April 13: “Necessity” and the Zenith Energy oil train protests. Marc Mohan talks with Portland documentary filmmaker Jan Haaken about the Columbia Gorge, oil trains, civil disobedience, and her newest film.
May 17: Perpetual light shining on the saints: The long-awaited premiere of Damien Geter’s “Requiem.” The Portland composer’s An African American Requiem–in reviewer James Bash’s words, “a powerful, beautiful, and dramatic plea for justice, mercy, understanding, and a beam of light from the heavens”–had a resounding premiere performance from the Oregon Symphony and an 80-voice choir. It was broadcast live bicoastally and rang deep, musically, culturally, and historically. A later performance at the Kennedy Center in Washington, D.C., drew national raves.
June 10: Bang bang, and other dramatic events. Prompted by the news of mass-murder shootings in Buffalo, N.Y., and Uvalde, Texas, Bob Hicks reflected on the art of storytelling and the lure of the violent in the telling of the human tale; and on book-banning and the saving glories and bravery of libraries.
July 18: Calamity again: The fading persistence of memory. From the father of modern Ukrainian literature to the missing statues in Portland’s Park Blocks, Bob Hicks writes, a battle brews over history and the stories we tell.
July 29: “Perspectives”: Remembering what matters. “It hurts.” Christopher Gonzalez reflects deeply on his journey through the Portland Art Museum’s fierce and piercing show of work by photographers of color about the city’s 2020 racial justice protests.
Aug. 2: Grafitti: The good, the bad, and the ugly. Street art abounds on the city’s walls – sometimes sanctioned, sometimes not; sometimes adding to the city’s beauty, sometimes destroying it. Is it time, artist David Slader asks, for Portland to join the “Free Walls” movement?
Aug. 12: Salman Rushdie and the dangerous world.
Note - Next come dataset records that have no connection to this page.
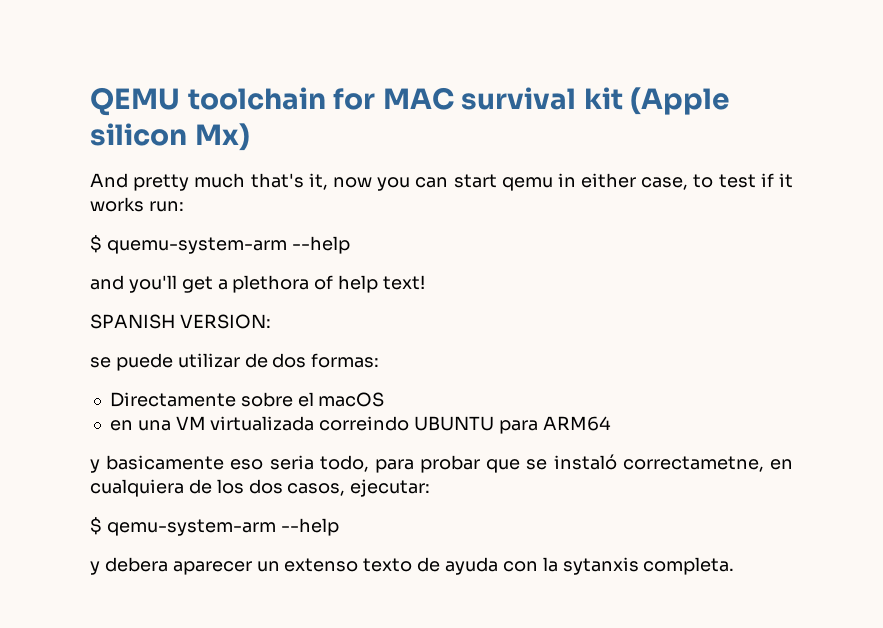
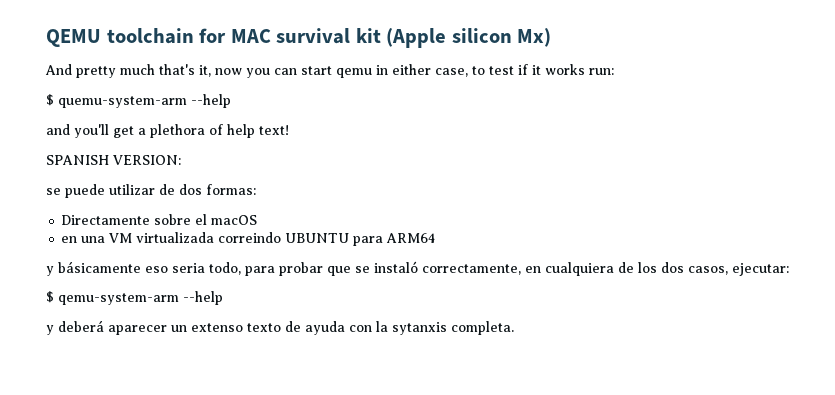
- y basicamente eso seria todo, para probar que se instaló correctametne, en cualquiera de los dos casos, ejecutar:
+ y básicamente eso seria todo, para probar que se instaló correctamente, en cualquiera de los dos casos, ejecutar:
- y debera aparecer un extenso texto de ayuda con la sytanxis completa.
+ y deberá aparecer un extenso texto de ayuda con la sytanxis completa.

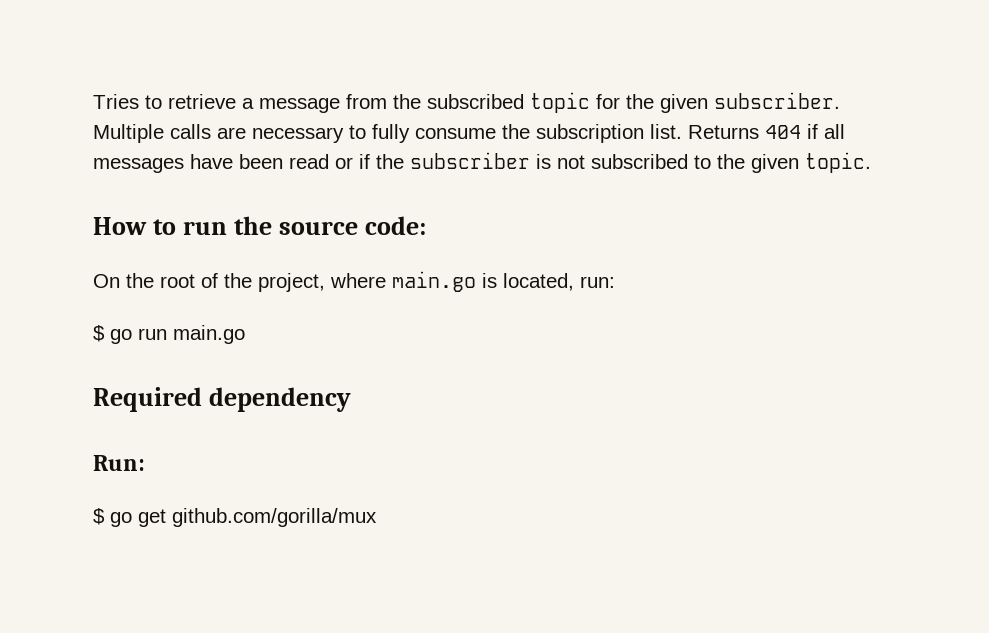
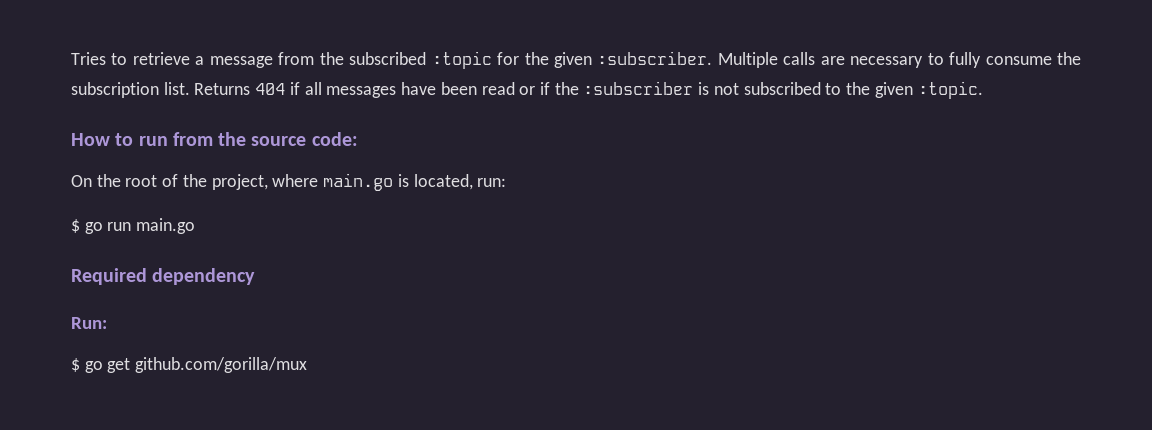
- Tries to retrieve a message from the subscribed topic for the given subscriber.
+ Tries to retrieve a message from the subscribed :topic for the given :subscriber.
- Returns 404 if all messages have been read or if the subscriber is not subscribed to the given topic.
+ Returns 404 if all messages have been read or if the :subscriber is not subscribed to the given :topic.
- How to run the source code:
+ How to run from the source code:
The author, under a fatwah proclaimed in 1989 by Ayatollah Ruhollah Khomeini of Iran following the publication of Rushdie’s novel The Satanic Verses, is attacked and nearly killed while giving a talk in Upstate New York. For Bob Hicks, the attempted killing sparked memories of listening to Rushdie speak one evening in Idaho, and the wit and sly erudition the author brought to bear: “It’s almost too easy to forget that at some basic level, Rushdie’s road show is an act of courage.”